Surgical Intervention There is limited data to guide management and as such optimal timing of delivery is controversial. However, in patients with uncomplicated placenta previa, delivery is recommended in the late preterm period between 36weeks 0days to 37weeks 0days of gestation. [29] This provides for the lowest possible risk of bleeding due to labor while also decreasing the risks of prematurity for the fetus. Earlier delivery may be warranted, however, based on bleeding profile, previous bleeding history, or preterm labor. [24] Each patient and their situation must be taken into individual account.

As noted earlier, the distance between the placental edge and internal cervical os on transvaginal ultrasonography after 35 weeks’ gestation is valuable in planning route of delivery. In general, there is a higher cesarean rate associated with placental edge–to–cervical os distances of less than 2 cm. In performing cesarean delivery for placenta previa, a low transverse uterine incision is most often used. However, a vertical uterine incision may be considered secondary to an anterior placenta and risk of fetal bleeding. Invasive placentations If the patient is at increased risk for invasive placentation (accreta, increta, or percreta), then the patient and surgical team must be prepared prior to delivery. These invasive placentations carry a high mortality rate (7% with placenta accreta) as well as a high morbidity rate (blood transfusion, infection, adjacent organ damage). Traditionally, uterine atony was the most common cause of cesarean hysterectomy; however, a meta-analysis by Machado showed that abnormal placentation is the most common cause, occurring in up to 45% of cesarean hysterectomies. [30] Risk for cesarean hysterectomy is increased by the presence of complete placenta previa and a history of cesarean delivery or prior abortion. [31] Controlling blood loss These complicated pregnancies must have delivery plans that include patient-matched blood and informed consent for possible cesarean hysterectomy. Predelivery placement of balloon catheters for angiographic embolization of pelvic vessels is a technique described in reducing blood loss associated with cesarean hysterectomy and provides the opportunity to manage potential postoperative bleeding with embolization rather than operative re-exploration. [13] Aortic balloon occlusion prior to cesarean hysterectomy has also been demonstrated to reduce blood loss. [32] Other means to control hemorrhage include the following:

• B-Lynch or parallel vertical compression sutures

• Uterine artery ligation (O'Leary stitch)

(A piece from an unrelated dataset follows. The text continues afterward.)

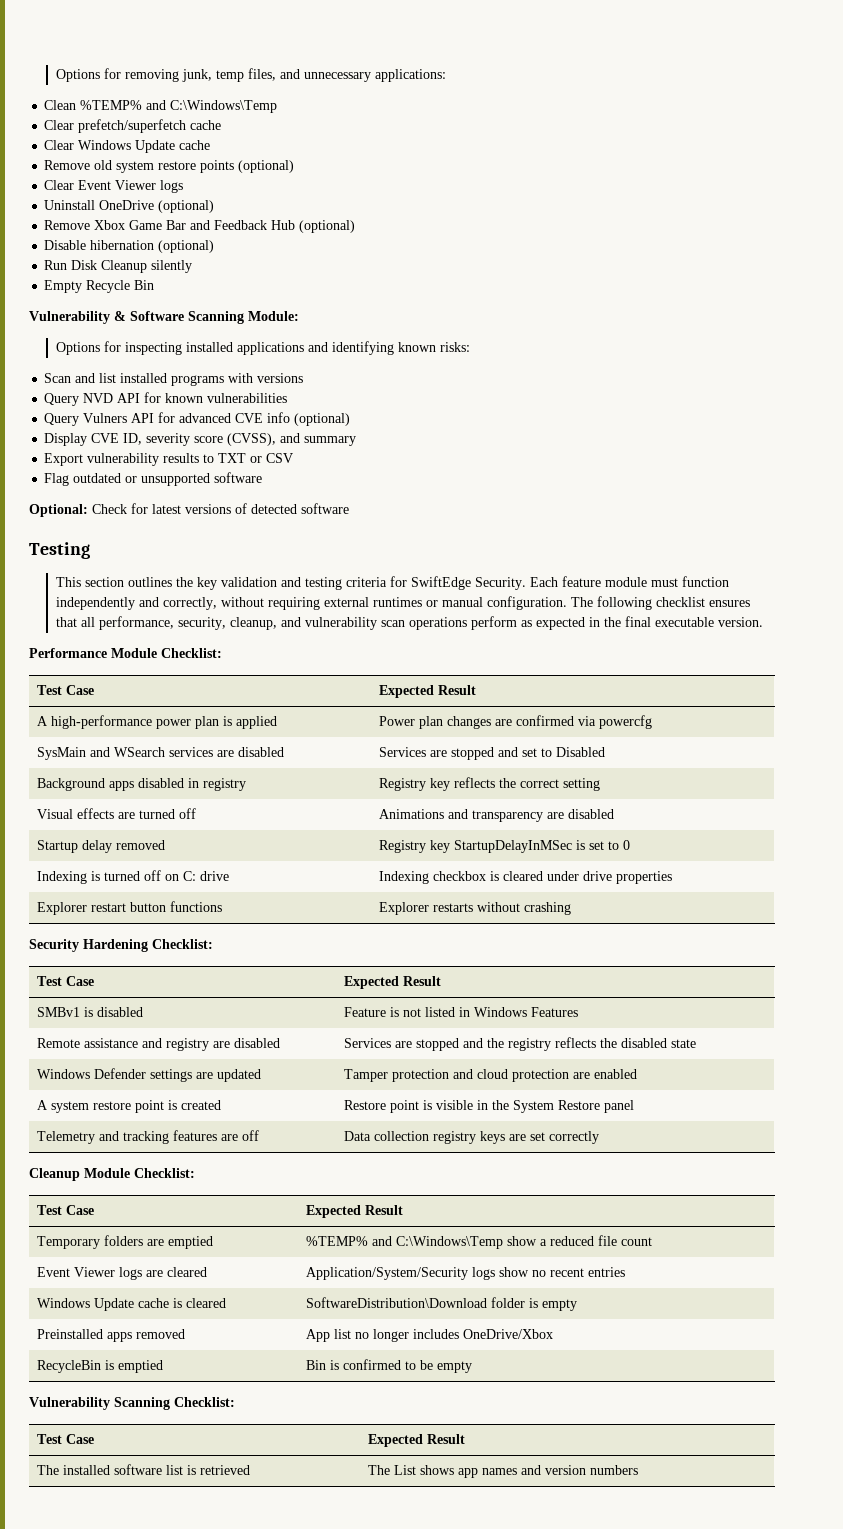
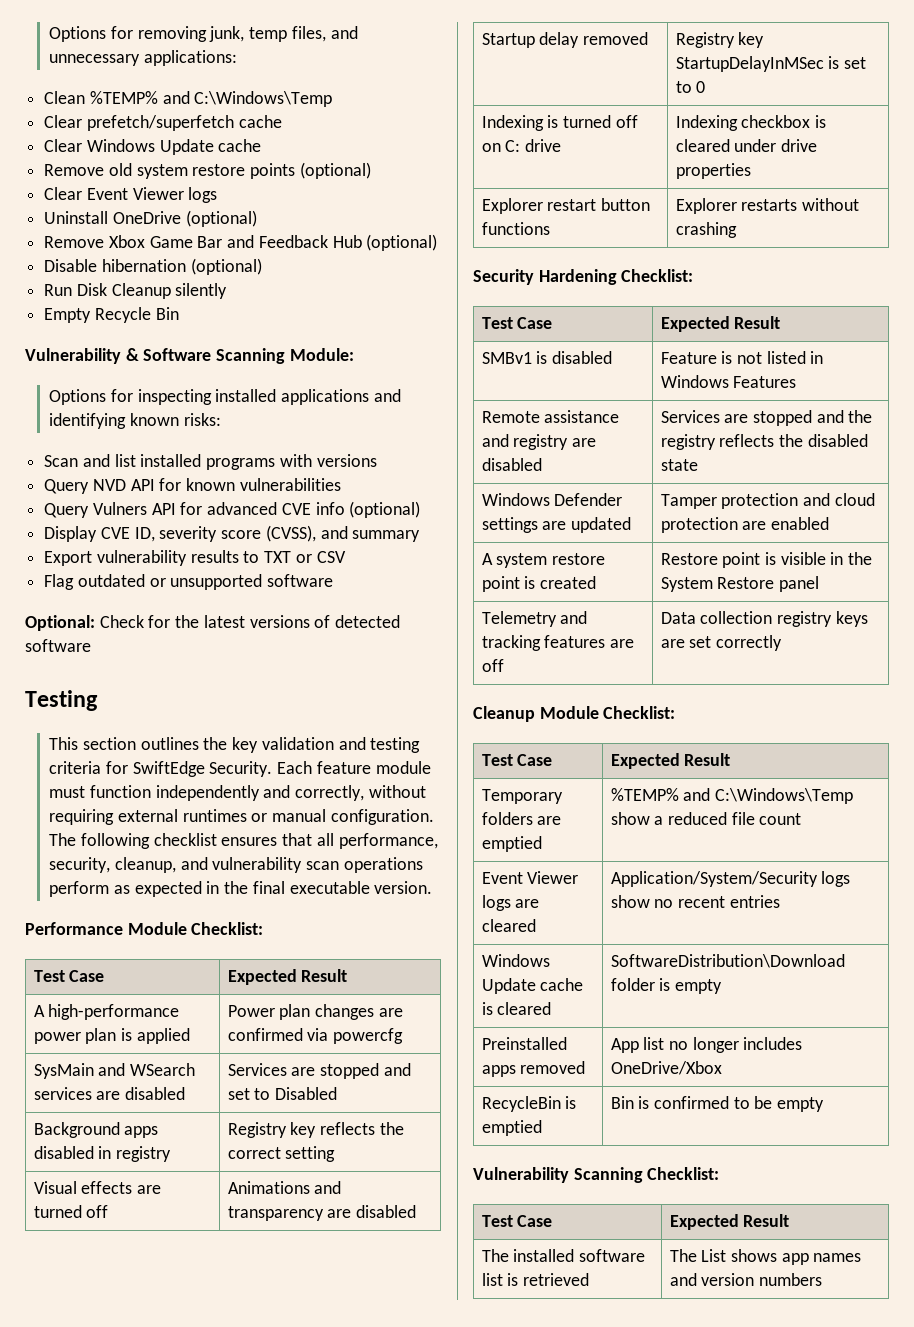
- Optional: Check for latest versions of detected software
+ Optional: Check for the latest versions of detected software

• Hypogastric artery ligation

• Hysterectomy

In the case of a small and focal placenta accreta, resection of the implantation site and primary repair may allow for uterine preservation.

Consultations Women with placental previa are considered to have high-risk pregnancies, and a multidisciplinary team is involved in their management, including specialists in the following areas:

• Obstetrics

• Obstetric anesthesiology

• Interventional radiology

• Surgical oncology or general surgery, if extensive surgical dissection is anticipated

• Gynecologic oncology

• Urology, if significant involvement of the bladder is anticipated

Medication

Medication Summary No medication is of specific benefit to a patient with placenta previa. Tocolysis may be cautiously considered in some circumstances in order to administer antenatal corticosteroids. A review article concluded that there is no improvement in perinatal outcome with prolonged tocolytics, and tocolysis beyond 48 hours is not clinically indicated. [14] Encourage patients with known placenta previa to maintain intake of iron and folate as a safety margin in the event of bleeding. There have been studies that report using prothrombin complex and recombinant factor VII to control hemorrhage associated with obstetric complications and placenta previa.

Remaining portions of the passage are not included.